Crusoé: Kamala, uma czarina em cima do muro
A maioria dos americanos acha que o governo lidou muito mal com o problema dos imigrantes ilegais. A vice-presidente e agora candidata tenta fazer de conta que não é com ela
Ninguém precisa saber que czar é, há mais de mil anos, a maneira como imperadores de diversos países como Bulgária, Sérvia e, claro, Rússia, são tratados. Ou que se fala tsár e não qui-zar. Ou que a origem da palavra, bem como do kaiser alemão, vem do latiníssimo Caesar, que virou o nosso César, mas para os latinos clássicos era pronunciado cae-ssar (que, por sua vez, quer dizer “cabeludo”). O que todo mundo sabe é que, se alguém é chamado de
“czar” de alguma coisa, é porque tem muito poder sobre aquilo.
Em março de 2021, Joe Biden anunciou que sua vice, Kamala Harris, seria a nova responsável por liderar os esforços para controlar a fronteira sul dos EUA, tradicional porta de entrada de incontáveis imigrantes ilegais via México. E é claro que sua tarefa não acabaria aí. Ela também ajudaria a diminuir nada menos que a pobreza na América Central, atacando a sua raiz e tirando o incentivo da invasão dos latinos “não documentados”, para ficar no eufemismo usado pela esquerda americana.

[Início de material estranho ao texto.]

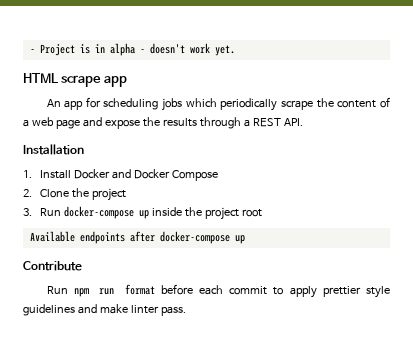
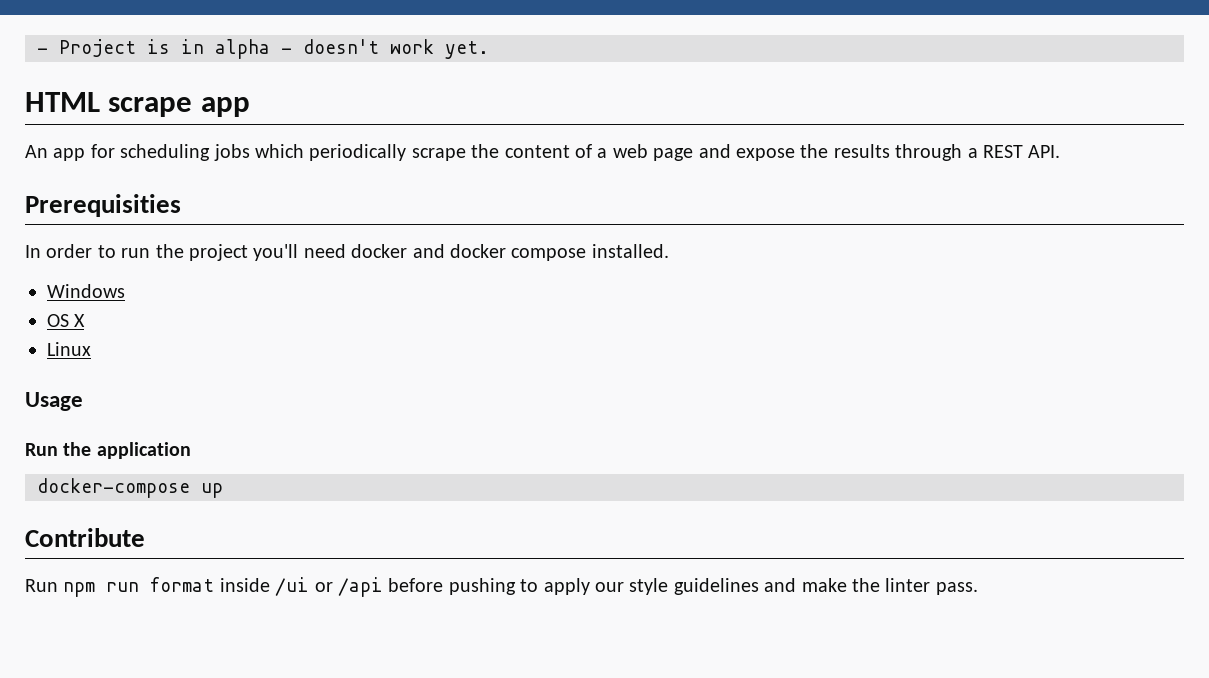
[23,144,84,155] [23,169,219,181] [23,188,127,201] [23,206,263,220] [29,231,155,244] Installation // 1. Install Docker and Docker Compose // 2. Clone the project // 3. Run docker-compose up inside the project root // Available endpoints after -> [25,194,181,217] [25,244,669,261] [47,284,125,298] [47,314,86,327] [47,342,91,356] [25,392,83,411] [25,442,191,459] Prerequisities // In order to run the project you'll need docker and docker compose installed. // Windows // OS X // Linux // Usage // Run the application //
[160,284,268,295] before each commit -> [219,577,516,597] inside /ui or /api before pushing
[322,286,361,297] prettier -> [594,582,624,592] our
(128, 309) none -> [851,578,880,592] the

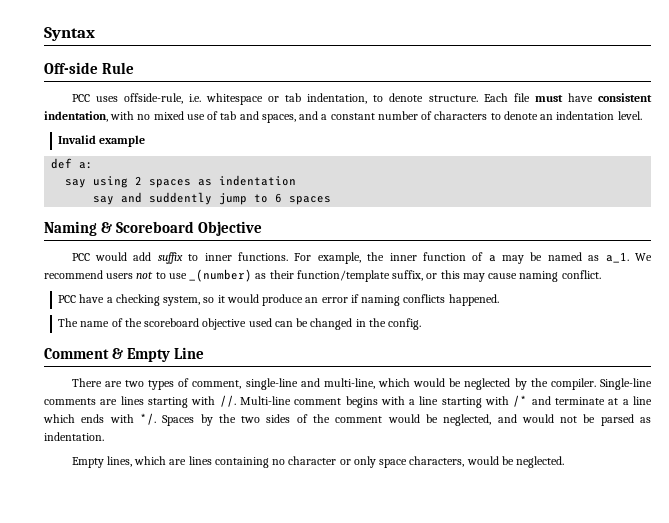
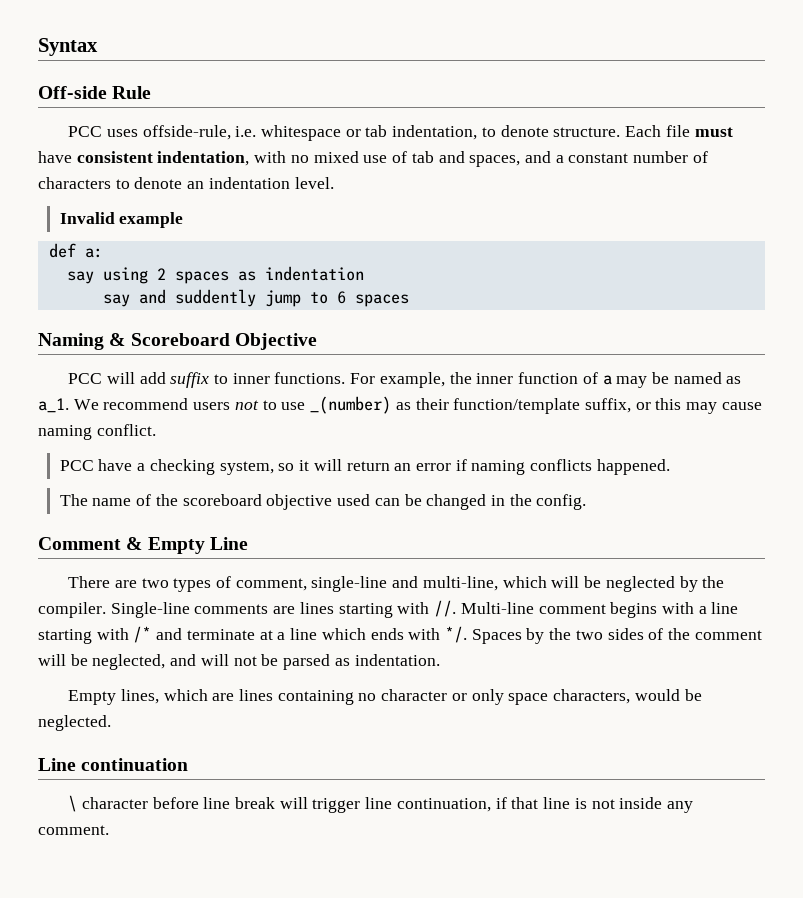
[95,252,128,261] would -> [106,372,135,384] will
[226,294,304,306] would produce -> [313,459,390,471] will return
[413,378,446,387] would -> [551,576,580,588] will
[387,414,420,423] would -> [38,654,66,666] will
[521,414,554,423] would -> [200,654,229,666] will
(564, 462) none -> [38,758,189,771] [68,795,693,813] [38,825,109,835] // Line continuation // \ character before line break will trigger line continuation, if that line is not inside any comment.

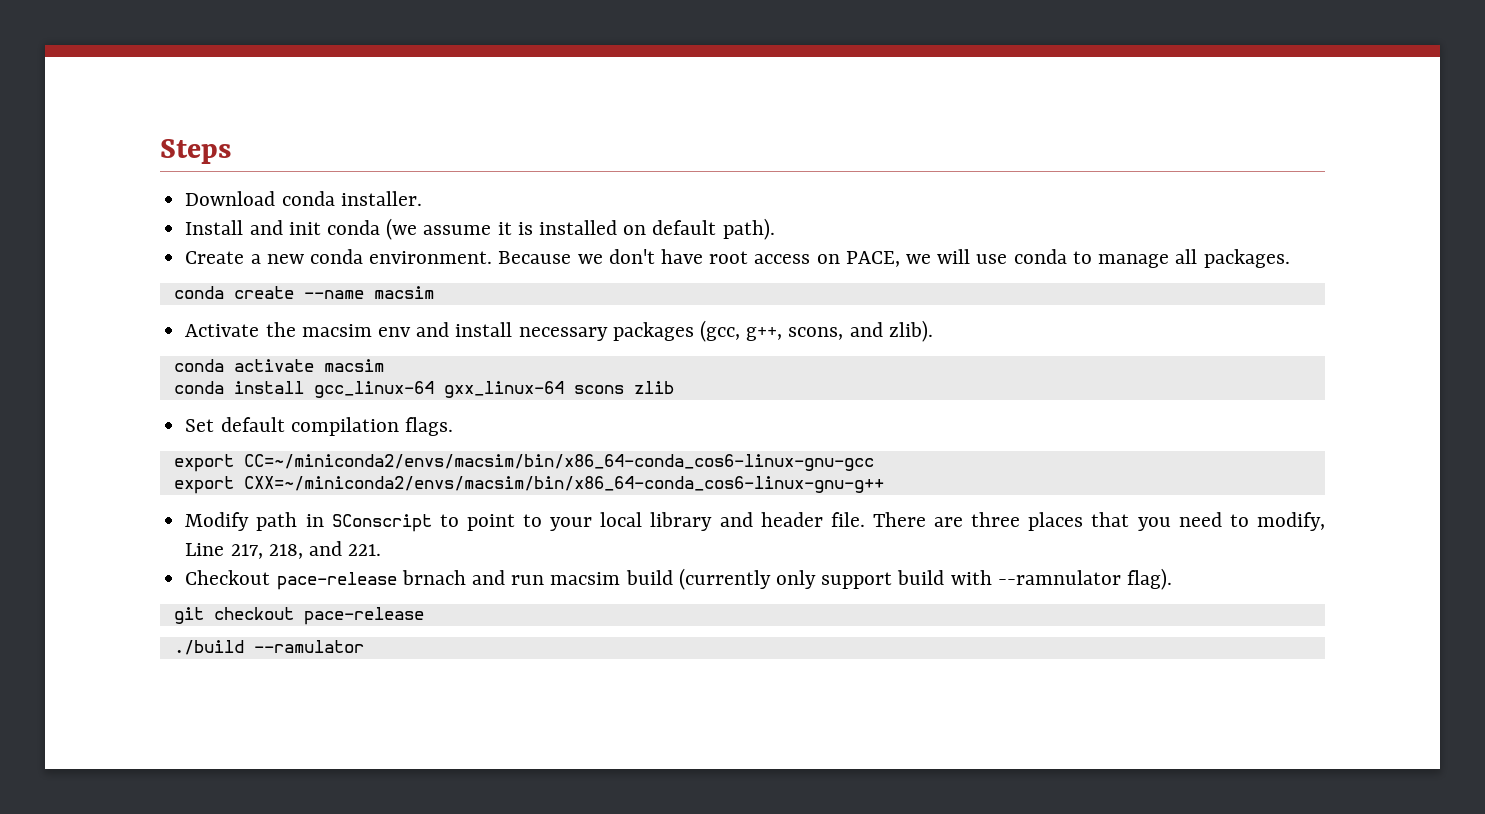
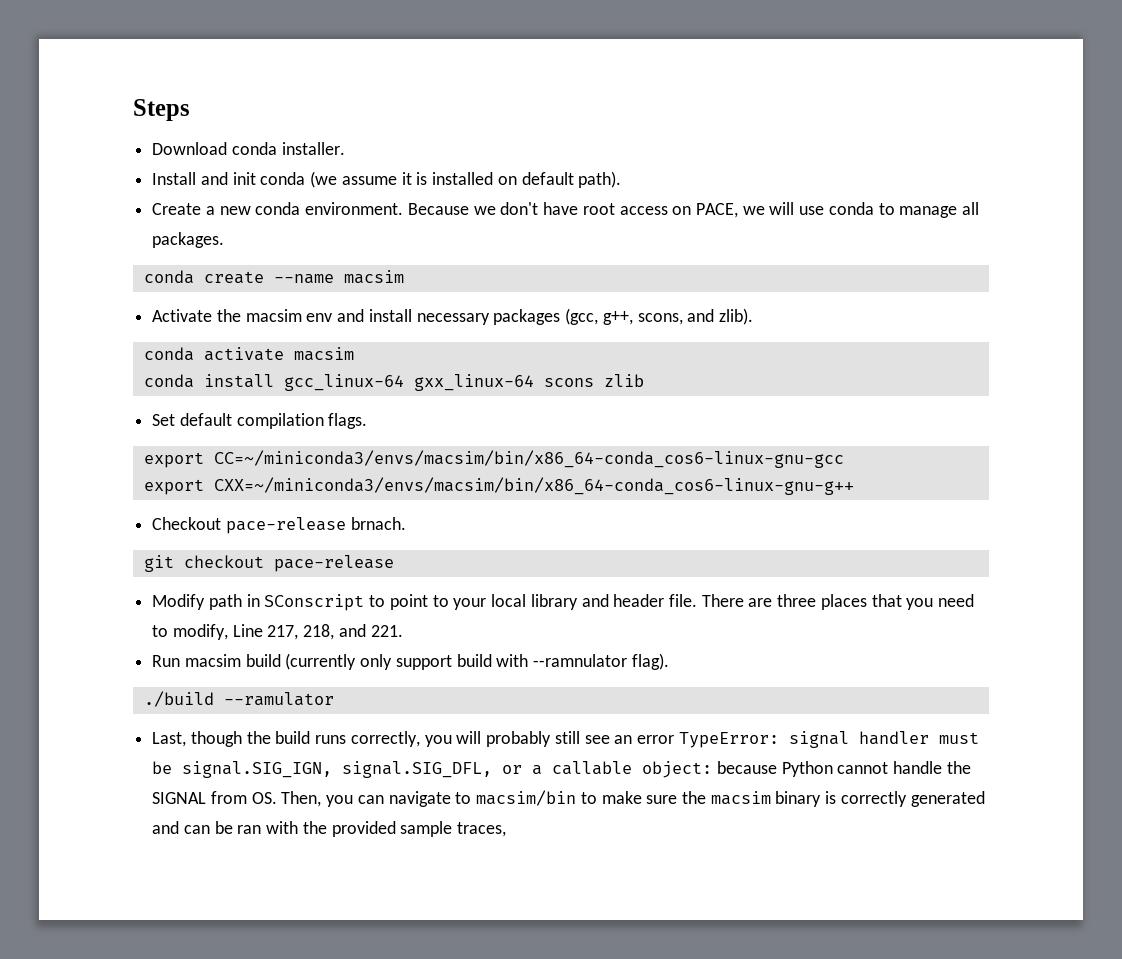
[243,454,874,471] [173,476,884,494] CC=~/miniconda2/envs/macsim/bin/x86_64-conda_cos6-linux-gnu-gcc // export CXX=~/miniconda2/envs/macsim/bin/x86_64-conda_cos6-linux-gnu-g++ -> [213,450,844,468] [143,477,854,495] [152,517,406,534] [143,555,394,572] CC=~/miniconda3/envs/macsim/bin/x86_64-conda_cos6-linux-gnu-gcc // export CXX=~/miniconda3/envs/macsim/bin/x86_64-conda_cos6-linux-gnu-g++ // Checkout pace-release brnach. // git checkout pace-release
[185,570,545,590] Checkout pace-release brnach and run -> [152,655,181,667] Run
[173,607,424,625] // git checkout pace-release -> (669, 661) none
(364, 646) none -> [152,731,979,748] [152,761,971,778] [152,790,985,807] [152,821,507,837] // Last, though the build runs correctly, you will probably still see an error TypeError: signal handler must be signal.SIG_IGN, signal.SIG_DFL, or a callable object: because Python cannot handle the SIGNAL from OS. Then, you can navigate to macsim/bin to make sure the macsim binary is correctly generated and can be ran with the provided sample traces,

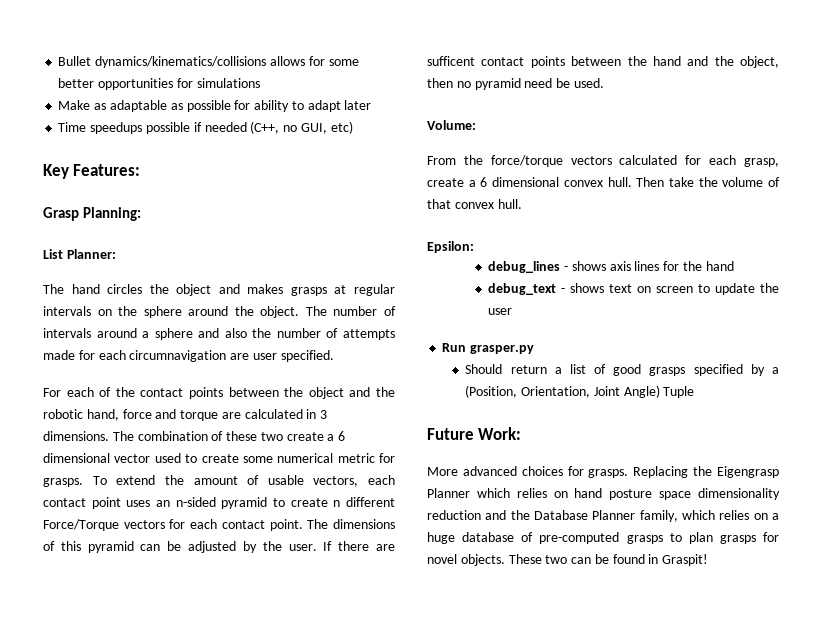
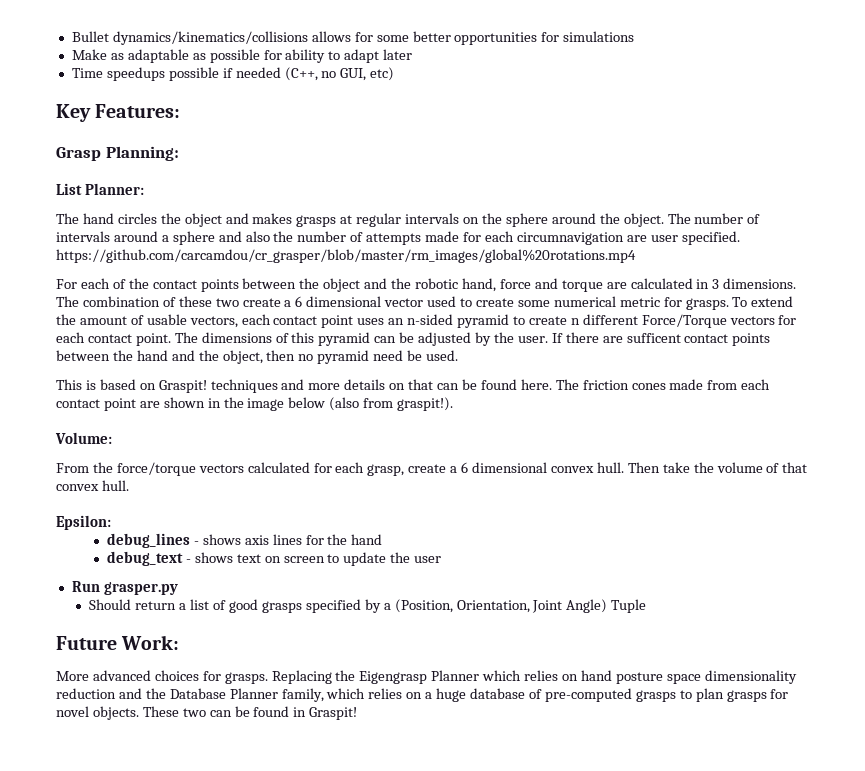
(334, 356) none -> [56,249,636,263] https://github.com/carcamdou/cr_grasper/blob/master/rm_images/global%20rotations.mp4
(604, 83) none -> [56,379,771,393] [56,397,454,411] // This is based on Graspit! techniques and more details on that can be found here. The friction cones made from each contact point are shown in the image below (also from graspit!).

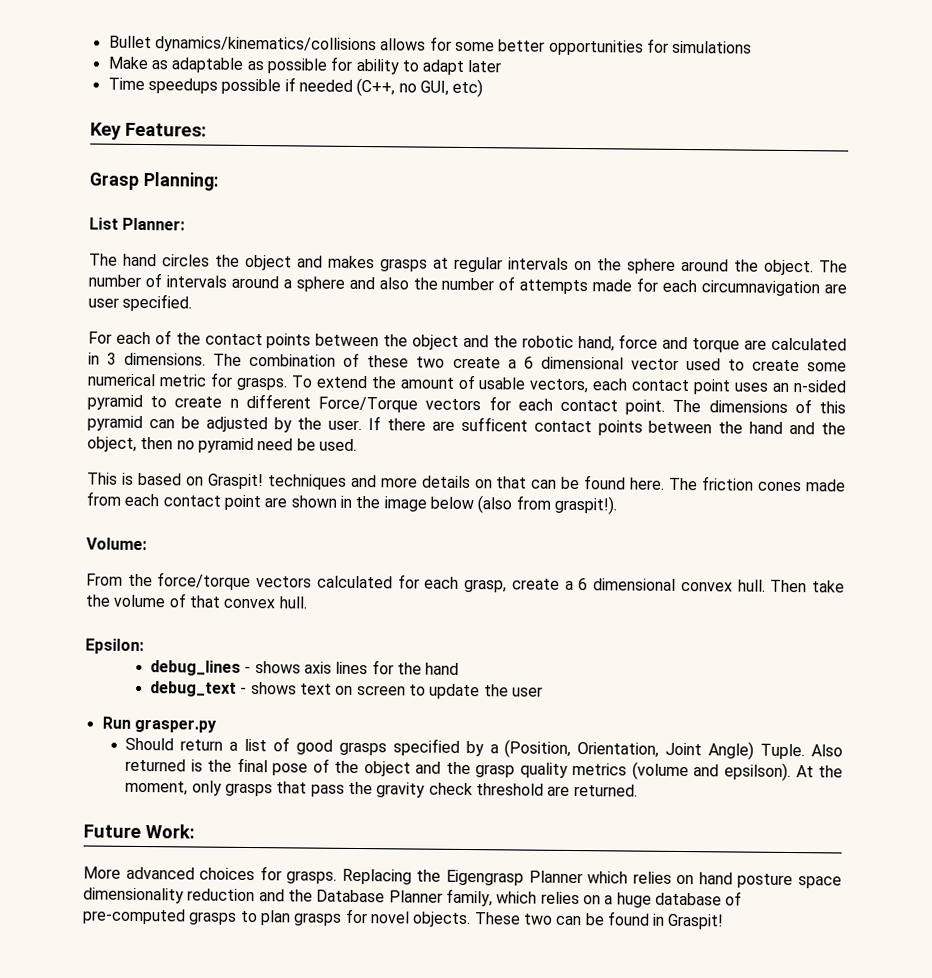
[56,249,636,263] https://github.com/carcamdou/cr_grasper/blob/master/rm_images/global%20rotations.mp4 -> (193, 302) none
[611,599,647,613] Tuple -> [760,743,843,760] [125,757,844,782] [125,780,638,798] Tuple. Also returned is the final pose of the object and the grasp quality metrics (volume and epsilson). At the moment, only grasps that pass the gravity check threshold are returned.

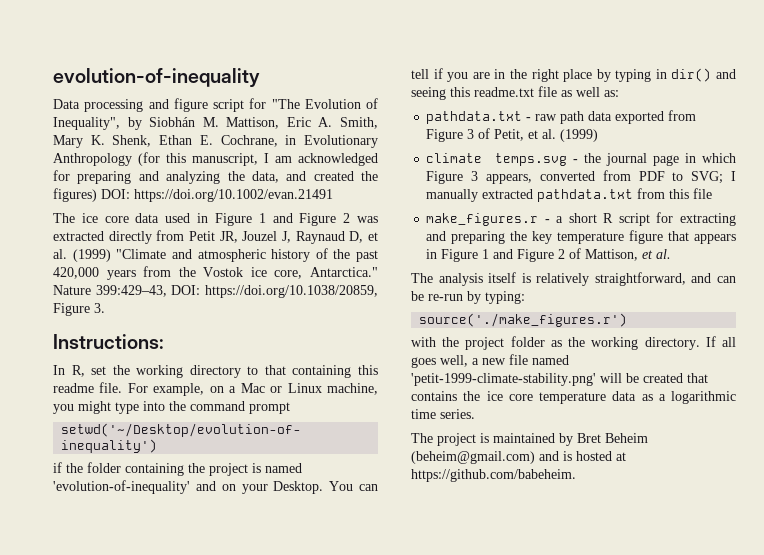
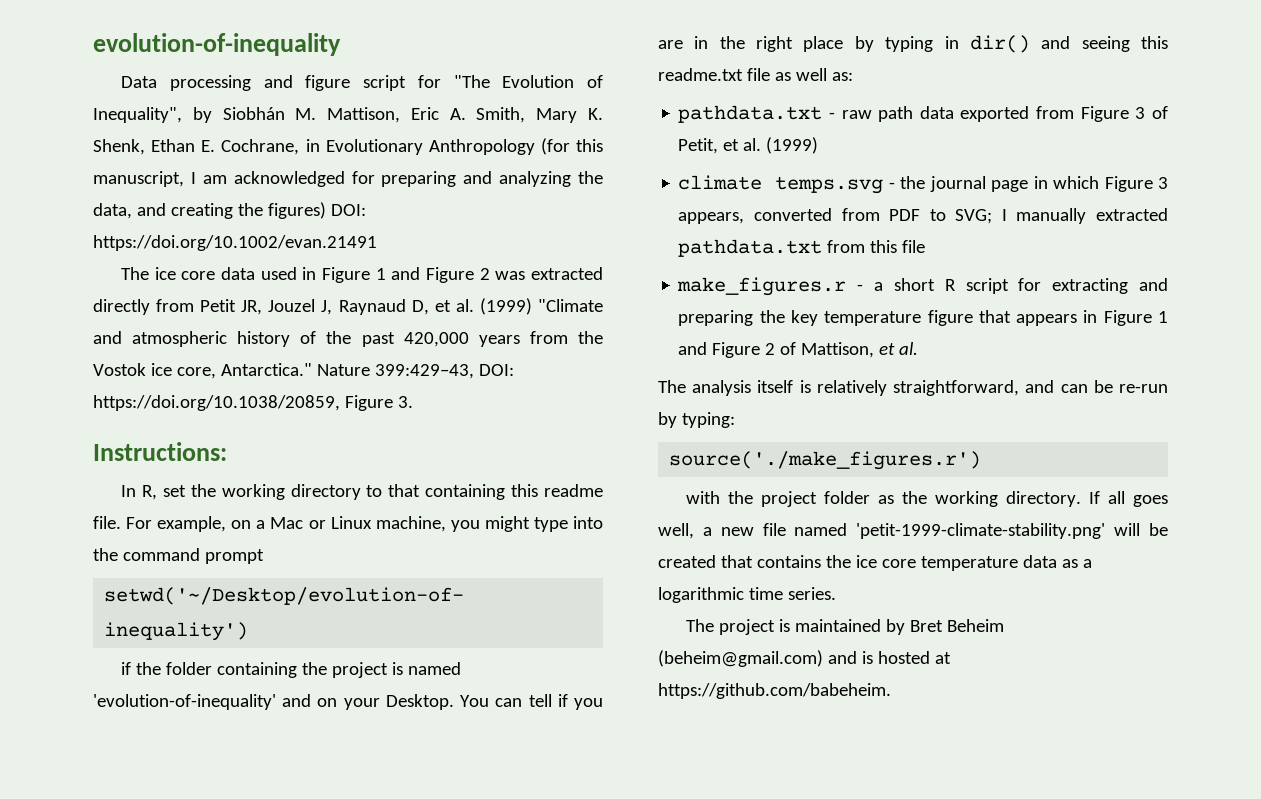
[313,171,354,181] created -> [170,203,233,219] creating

Assim como Dilma Rousseff, que em certo momento começou a ser tratada como “a mãe do PAC”, a “gerentona”, Kamala Harris passou a ser apelidada de “czarina da fronteira”, termo que ela nunca negou e ao qual nunca se opôs. O que não estava no horizonte de ninguém naquele momento era que a ex-procuradora californiana, escolhida por critérios identitários, segundo o próprio Biden, para sua chapa vitoriosa em 2020, seria alçada ao posto de candidata presidencial na eleição deste ano, com o atual presidente tendo uma aposentadoria compulsória e involuntária.
Como é de praxe por lá, sua vida e obra passaram a ser escrutinadas e seu papel de imperatriz da imigração, que toca numa das questões políticas mais sensíveis da América atual, voltou às manchetes. Passados quase quatro anos, mesmo o mais apaixonado defensor de Kamala Harris teria dificuldade de citar qualquer êxito da czarina em sua função. A direita americana veio com tudo e boa parte da imprensa esqueceu o mérito e passou a discutir a questão irrelevante de como, quando e se ela tinha mesmo sido empossada literalmente como czarina.
Em junho de 2021, com três meses no cargo, Kamala Harris começou um tour pela América Central, passando por Guatemala, El Salvador e Honduras. Numa coletiva ao lado do então presidente da Guatemala, Alejandro Giammattei, disse a frase que chocou a ala mais à esquerda do seu próprio partido: “se vocês [imigrantes ilegais] vierem para nossa fronteira, serão mandados de volta (…) Não venham, não venham”. A direita, em geral menos afeita a discursos e abstrações grandiloquentes, foi cética em relação aos resultados futuros daquelas palavras.